_Exercise prompt_
The number of lines holding "fefefe" is all you should give; count them in the records below.

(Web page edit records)
........
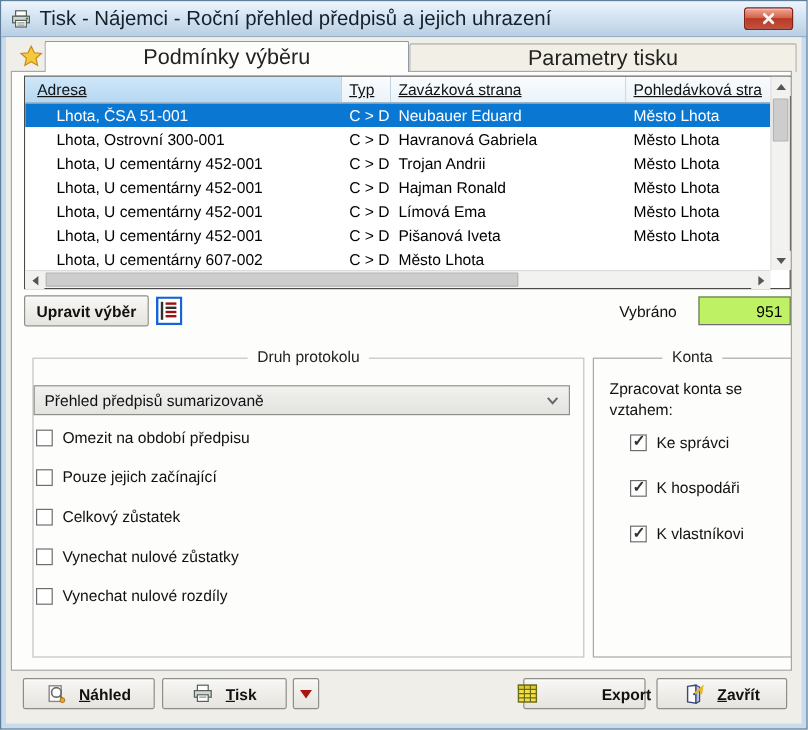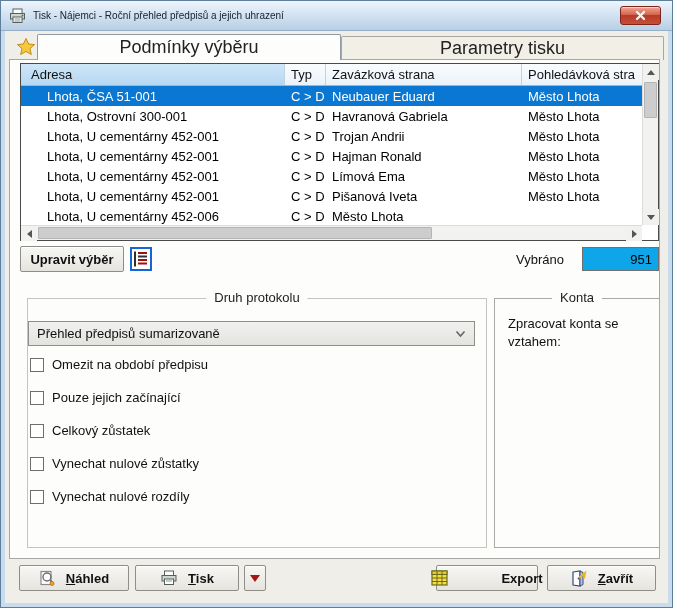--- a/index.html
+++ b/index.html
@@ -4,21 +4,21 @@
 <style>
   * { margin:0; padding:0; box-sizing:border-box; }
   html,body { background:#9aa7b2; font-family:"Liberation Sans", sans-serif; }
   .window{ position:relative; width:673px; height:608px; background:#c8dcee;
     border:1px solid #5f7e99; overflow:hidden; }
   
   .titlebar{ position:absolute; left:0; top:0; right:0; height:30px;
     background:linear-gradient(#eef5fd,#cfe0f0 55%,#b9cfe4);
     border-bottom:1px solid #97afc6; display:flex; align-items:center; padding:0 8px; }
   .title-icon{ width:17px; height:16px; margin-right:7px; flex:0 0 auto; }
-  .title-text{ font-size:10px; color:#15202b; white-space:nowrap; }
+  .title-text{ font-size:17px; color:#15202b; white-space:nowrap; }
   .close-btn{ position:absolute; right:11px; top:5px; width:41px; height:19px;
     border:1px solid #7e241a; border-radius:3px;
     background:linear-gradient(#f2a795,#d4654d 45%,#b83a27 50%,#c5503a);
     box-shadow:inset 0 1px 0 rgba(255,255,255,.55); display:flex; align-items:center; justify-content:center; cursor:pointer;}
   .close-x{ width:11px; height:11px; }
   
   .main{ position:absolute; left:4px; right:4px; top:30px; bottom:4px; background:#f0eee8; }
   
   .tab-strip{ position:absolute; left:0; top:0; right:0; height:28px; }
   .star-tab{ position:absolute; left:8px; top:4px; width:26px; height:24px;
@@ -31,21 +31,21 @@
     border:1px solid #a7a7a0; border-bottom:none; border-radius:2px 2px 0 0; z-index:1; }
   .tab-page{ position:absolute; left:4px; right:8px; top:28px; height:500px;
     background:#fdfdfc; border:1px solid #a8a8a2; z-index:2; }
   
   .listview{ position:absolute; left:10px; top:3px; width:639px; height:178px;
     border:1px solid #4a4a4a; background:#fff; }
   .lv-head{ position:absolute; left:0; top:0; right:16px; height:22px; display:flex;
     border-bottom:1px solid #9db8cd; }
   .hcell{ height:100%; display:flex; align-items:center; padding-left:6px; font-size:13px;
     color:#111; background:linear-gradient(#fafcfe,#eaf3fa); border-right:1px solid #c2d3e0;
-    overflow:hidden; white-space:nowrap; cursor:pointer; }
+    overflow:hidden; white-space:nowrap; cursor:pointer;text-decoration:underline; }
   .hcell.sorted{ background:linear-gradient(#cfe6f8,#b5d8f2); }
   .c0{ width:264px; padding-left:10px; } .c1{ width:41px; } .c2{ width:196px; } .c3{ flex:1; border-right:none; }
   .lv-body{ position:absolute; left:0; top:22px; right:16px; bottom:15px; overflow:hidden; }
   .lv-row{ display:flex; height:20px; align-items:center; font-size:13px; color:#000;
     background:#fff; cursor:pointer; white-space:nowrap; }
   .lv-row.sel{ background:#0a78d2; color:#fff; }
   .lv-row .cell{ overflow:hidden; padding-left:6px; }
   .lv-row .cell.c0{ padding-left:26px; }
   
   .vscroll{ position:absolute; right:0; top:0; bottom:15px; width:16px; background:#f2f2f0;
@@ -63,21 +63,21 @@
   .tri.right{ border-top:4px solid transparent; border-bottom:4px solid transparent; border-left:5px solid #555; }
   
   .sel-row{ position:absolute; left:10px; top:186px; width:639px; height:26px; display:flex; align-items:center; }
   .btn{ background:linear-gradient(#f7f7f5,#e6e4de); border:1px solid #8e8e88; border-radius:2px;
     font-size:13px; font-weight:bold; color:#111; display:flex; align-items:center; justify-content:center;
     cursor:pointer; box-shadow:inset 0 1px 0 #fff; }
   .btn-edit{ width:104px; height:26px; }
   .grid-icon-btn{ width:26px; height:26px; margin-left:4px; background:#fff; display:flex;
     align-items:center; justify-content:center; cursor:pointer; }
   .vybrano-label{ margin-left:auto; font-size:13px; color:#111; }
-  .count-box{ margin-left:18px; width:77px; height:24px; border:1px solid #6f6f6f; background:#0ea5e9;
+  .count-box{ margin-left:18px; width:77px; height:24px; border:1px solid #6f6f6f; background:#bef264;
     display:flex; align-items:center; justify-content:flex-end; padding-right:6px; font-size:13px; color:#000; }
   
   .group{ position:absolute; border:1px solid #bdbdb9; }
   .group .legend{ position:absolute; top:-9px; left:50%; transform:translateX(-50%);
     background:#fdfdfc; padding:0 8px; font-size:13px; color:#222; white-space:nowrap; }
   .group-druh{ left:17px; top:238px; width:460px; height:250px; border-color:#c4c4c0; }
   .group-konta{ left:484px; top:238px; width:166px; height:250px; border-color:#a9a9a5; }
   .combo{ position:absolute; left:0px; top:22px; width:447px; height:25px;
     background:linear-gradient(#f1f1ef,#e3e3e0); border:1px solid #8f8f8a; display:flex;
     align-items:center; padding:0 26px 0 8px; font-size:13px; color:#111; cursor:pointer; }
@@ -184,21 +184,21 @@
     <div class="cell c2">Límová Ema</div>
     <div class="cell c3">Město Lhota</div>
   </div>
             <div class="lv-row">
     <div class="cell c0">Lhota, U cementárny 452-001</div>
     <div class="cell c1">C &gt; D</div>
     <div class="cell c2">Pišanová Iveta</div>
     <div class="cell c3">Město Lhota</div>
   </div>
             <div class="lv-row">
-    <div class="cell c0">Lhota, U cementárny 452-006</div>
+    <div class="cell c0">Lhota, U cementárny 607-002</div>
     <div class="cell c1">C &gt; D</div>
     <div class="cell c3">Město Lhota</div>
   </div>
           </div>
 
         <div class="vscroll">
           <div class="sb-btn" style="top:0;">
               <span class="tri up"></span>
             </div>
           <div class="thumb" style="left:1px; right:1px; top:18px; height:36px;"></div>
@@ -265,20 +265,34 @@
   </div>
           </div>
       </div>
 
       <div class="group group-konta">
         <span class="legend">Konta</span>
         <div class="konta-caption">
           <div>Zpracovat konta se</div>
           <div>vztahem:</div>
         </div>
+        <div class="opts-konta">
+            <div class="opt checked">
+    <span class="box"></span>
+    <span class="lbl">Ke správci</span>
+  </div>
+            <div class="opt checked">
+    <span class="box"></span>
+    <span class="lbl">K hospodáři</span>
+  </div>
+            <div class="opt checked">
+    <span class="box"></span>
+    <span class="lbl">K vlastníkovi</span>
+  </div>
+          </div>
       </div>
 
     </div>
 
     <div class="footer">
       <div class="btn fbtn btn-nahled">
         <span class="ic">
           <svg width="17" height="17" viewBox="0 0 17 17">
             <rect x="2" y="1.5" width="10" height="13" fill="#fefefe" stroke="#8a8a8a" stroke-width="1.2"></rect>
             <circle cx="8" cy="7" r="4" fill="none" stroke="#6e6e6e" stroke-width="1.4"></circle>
........
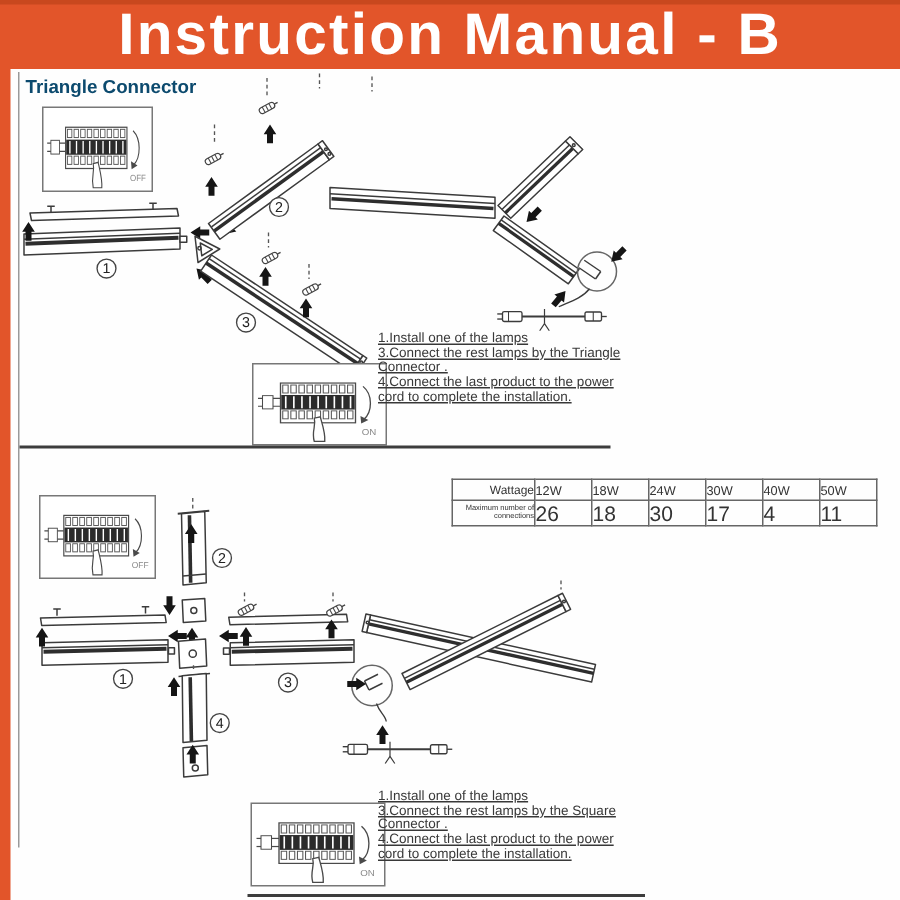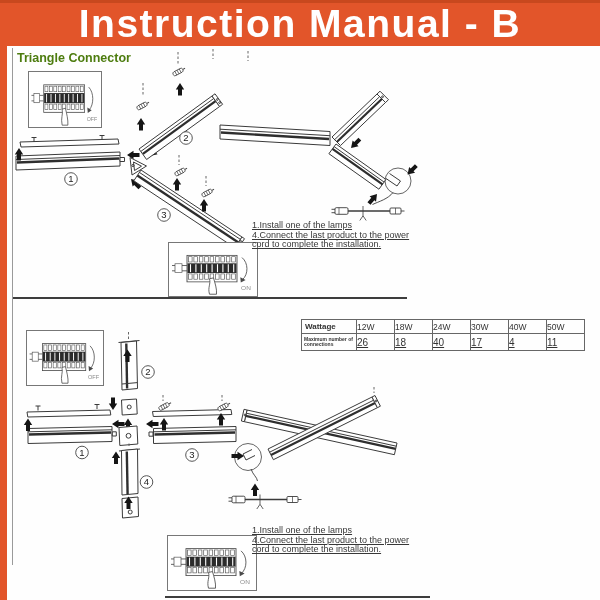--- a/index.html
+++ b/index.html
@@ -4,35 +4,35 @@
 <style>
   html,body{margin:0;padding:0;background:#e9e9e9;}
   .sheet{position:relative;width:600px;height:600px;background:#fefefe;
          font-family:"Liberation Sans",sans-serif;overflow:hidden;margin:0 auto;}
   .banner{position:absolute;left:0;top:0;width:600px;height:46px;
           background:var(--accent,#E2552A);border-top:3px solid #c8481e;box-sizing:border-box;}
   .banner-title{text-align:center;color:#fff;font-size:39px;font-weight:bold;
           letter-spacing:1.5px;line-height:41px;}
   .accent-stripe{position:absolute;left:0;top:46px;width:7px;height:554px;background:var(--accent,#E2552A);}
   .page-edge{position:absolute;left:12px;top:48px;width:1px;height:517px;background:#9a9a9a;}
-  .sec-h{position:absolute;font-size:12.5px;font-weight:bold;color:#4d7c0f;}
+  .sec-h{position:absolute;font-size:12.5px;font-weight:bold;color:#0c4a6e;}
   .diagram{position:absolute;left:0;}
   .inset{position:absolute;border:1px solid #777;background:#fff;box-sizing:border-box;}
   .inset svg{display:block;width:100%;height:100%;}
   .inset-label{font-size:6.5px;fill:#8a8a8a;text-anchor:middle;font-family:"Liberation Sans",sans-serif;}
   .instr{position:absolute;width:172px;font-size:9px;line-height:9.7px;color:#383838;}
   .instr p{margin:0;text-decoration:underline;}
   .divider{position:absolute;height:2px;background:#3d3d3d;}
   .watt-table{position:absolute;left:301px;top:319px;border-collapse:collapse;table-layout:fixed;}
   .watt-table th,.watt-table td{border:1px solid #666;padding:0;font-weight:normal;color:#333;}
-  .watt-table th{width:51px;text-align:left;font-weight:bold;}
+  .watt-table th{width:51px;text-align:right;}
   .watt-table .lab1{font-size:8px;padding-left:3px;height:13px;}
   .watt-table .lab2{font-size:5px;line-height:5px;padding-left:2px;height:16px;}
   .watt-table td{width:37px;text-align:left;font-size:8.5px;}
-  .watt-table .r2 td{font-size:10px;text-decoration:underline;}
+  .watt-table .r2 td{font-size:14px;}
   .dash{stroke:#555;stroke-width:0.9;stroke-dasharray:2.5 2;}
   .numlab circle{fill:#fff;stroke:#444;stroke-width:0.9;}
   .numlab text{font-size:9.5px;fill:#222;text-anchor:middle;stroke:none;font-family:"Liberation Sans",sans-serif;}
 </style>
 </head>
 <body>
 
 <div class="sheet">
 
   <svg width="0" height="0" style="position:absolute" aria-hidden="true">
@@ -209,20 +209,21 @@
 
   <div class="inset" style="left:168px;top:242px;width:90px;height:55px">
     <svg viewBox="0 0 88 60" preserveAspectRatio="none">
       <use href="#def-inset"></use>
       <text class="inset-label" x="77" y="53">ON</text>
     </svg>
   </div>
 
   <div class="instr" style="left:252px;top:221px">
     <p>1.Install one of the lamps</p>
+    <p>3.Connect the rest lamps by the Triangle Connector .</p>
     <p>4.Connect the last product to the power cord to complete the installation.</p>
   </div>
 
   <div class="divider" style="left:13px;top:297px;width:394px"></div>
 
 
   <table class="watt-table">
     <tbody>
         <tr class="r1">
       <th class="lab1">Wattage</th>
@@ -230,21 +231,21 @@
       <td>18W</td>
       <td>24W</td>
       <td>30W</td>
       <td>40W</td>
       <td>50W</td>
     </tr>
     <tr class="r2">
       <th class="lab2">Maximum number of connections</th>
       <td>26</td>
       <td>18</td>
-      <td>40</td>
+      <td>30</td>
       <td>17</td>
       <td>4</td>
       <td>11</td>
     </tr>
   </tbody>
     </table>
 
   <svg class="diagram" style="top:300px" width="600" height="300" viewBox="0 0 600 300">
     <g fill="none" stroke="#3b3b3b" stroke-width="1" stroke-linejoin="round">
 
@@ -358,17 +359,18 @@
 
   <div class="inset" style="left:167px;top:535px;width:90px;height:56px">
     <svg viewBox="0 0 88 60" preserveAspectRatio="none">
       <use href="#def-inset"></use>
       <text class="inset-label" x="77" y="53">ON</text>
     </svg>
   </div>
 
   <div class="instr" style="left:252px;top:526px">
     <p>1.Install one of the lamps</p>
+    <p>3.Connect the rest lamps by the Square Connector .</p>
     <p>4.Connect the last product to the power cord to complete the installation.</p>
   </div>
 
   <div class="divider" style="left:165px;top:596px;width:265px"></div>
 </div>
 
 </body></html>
........
_Written reply_
2